UNISON has accused a Labour-run council of using illegal strike-breaking tactics in their long-running action to receive the same pay retention bonus as their colleagues in children’s services.
Mental health workers are due to begin the next phase of their strike action at Barnet Council in north London next Monday.
But a statement from the branch says the authority’s director of adult social care has informed members that he engaged the services of agency workers supplied by Flex 360 and that such a use of “agency workers by an employer during industrial action is unlawful.”
Last year the union defeated the government in the High Court, with judges ruling that legislation which allows employers to use agency workers to replace those on strike, was unlawful, unfair and irrational.
The union said it has written to the council’s chief executive to encourage the director to “withdraw from this ill-advised course of action,” saying that members “are furious at this crude attempt to bully and intimidate them only days before they begin nine weeks of strike action over a 13-week period.”
The mental health team has taken 27 days of strike action since September last year.
Branch secretary John Burgess said: “In 28 years of being a Barnet Unison rep I have never experienced the amount of anti-union rhetoric coming from senior management.
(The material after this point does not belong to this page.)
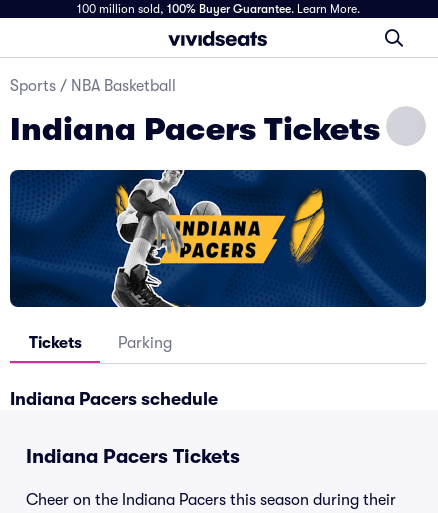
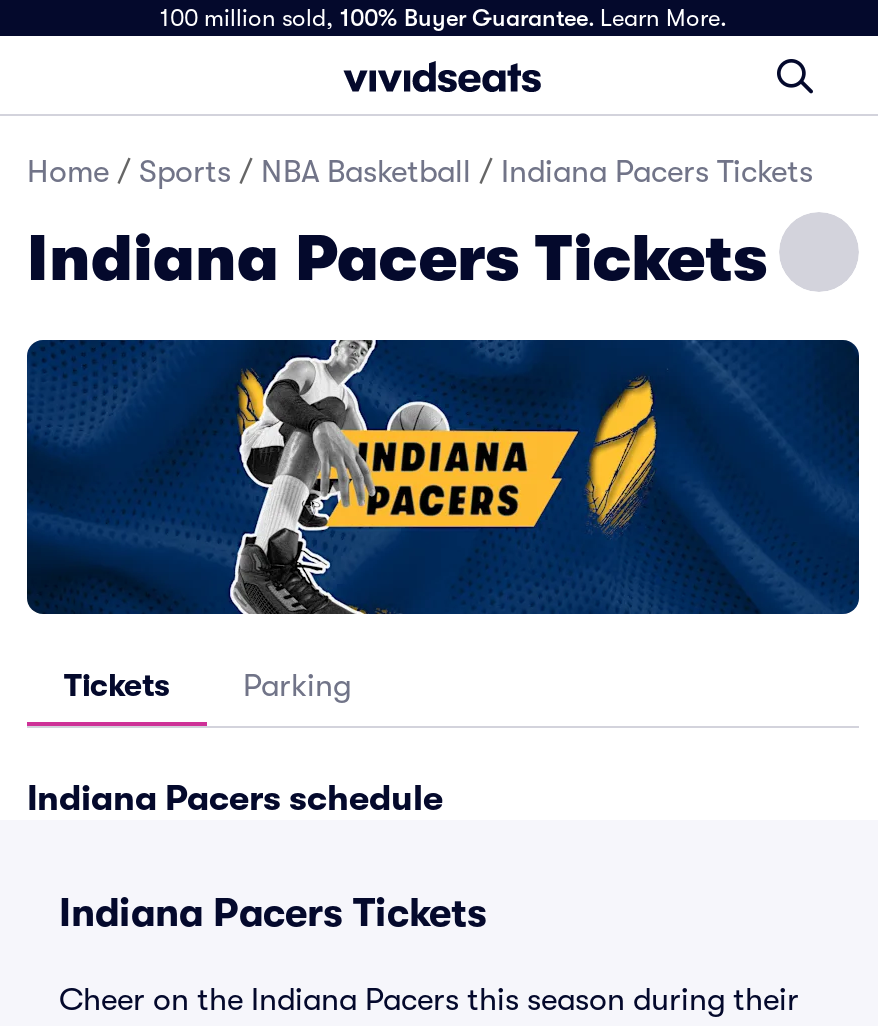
- Sports / NBA Basketball
+ Home / Sports / NBA Basketball / Indiana Pacers Tickets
“Unison has reached out several times to offer to resolve the dispute only to be met with machismo-style management which has no place in the workplace and especially a workplace which is now a Labour-controlled council.
“My message to the council is stop the bullying and come back with an offer which our members would be prepared to accept.”
A Barnet Council spokesperson said: “We are not employing agency workers but are putting additional service provision in place from an external supplier, and this is in compliance with relevant legislation and guidance."